OTTAWA, Feb. 20, 2014 /CNW/ - Halogen Software Inc. ("Halogen" or the "Company") (TSX: HGN), a leading provider of cloud based talent management solutions, today announced its financial results for the three and twelve months ended December 31, 2013. All figures are stated in United States dollars unless otherwise noted.

Fourth Quarter 2013 Financial Highlights

  • Recurring revenue increased 28% from Q4 2012 to a record $11.2 million, representing 89% of total revenue in the quarter.
  • Total revenue increased 24% from Q4 2012 to a record $12.6 million.
  • Revenue generated in international markets outside Canada and the United States increased a record 99% over Q4 2012.
  • Adjusted EBITDA1 was $(0.6) million in Q4 2013 compared to $(1.2) million in Q4 2012; Adjusted EBITDA per share1 was $(0.03) per share in Q4 2013, compared to $(0.10) per share in Q4 2012.
  • Total cash, cash equivalents and investments was $55.9 million at December 31, 2013 compared to $8.9 million at December 31, 2012.

Full Year 2013 Financial and Operating Highlights

  • Recurring revenue increased 29% from 2012 to a record $42.1 million, representing 88% of total revenue in the year.
  • Total revenue increased 26% from 2012 to a record $48.0 million.
  • Revenue generated in international markets outside Canada and the United States increased 71% over 2012.
  • Adjusted EBITDA1 was $(2.5) million in fiscal 2013 versus $(3.5) million in fiscal 2012; Adjusted EBITDA per share1 was $(0.14) per share in fiscal 2013, versus $(0.29) per share in fiscal 2012.
1 Adjusted EBITDA is a non-IFRS measure defined by the Company as earnings before interest income or expense, other income, depreciation and amortization, share-based compensation, foreign exchange gains or losses and loss related to change in fair value of redeemable preferred shares.

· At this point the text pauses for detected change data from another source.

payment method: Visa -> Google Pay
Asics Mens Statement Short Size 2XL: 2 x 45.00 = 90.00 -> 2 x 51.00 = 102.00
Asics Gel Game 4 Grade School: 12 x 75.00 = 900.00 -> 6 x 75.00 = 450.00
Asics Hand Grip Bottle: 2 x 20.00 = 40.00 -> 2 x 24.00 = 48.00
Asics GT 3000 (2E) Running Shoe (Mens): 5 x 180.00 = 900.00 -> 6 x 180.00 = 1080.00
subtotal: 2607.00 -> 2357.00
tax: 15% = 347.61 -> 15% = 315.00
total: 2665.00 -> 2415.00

Adjusted EBITDA per share is calculated by dividing the Adjusted EBITDA by the weighted average number of shares outstanding in each period. Adjusted EBITDA and Adjusted EBITDA per share do not have a uniform definition. Our definition will likely differ from the definitions used by other companies, including peer companies, and therefore comparability may be limited. Thus, our non-IFRS measure of Adjusted EBITDA and Adjusted EBITDA per share should be considered in addition to, not as a substitute for, or in isolation from, measures prepared in accordance with IFRS. There are inherent limitations with non-IFRS measures; we compensate for these limitations by reconciling Adjusted EBITDA to the most comparable IFRS financial measure. Management encourages investors and others to review our financial information in its entirety, not to rely on any single financial measure, and to view our non-IFRS financial measures in conjunction with the most comparable IFRS financial measures.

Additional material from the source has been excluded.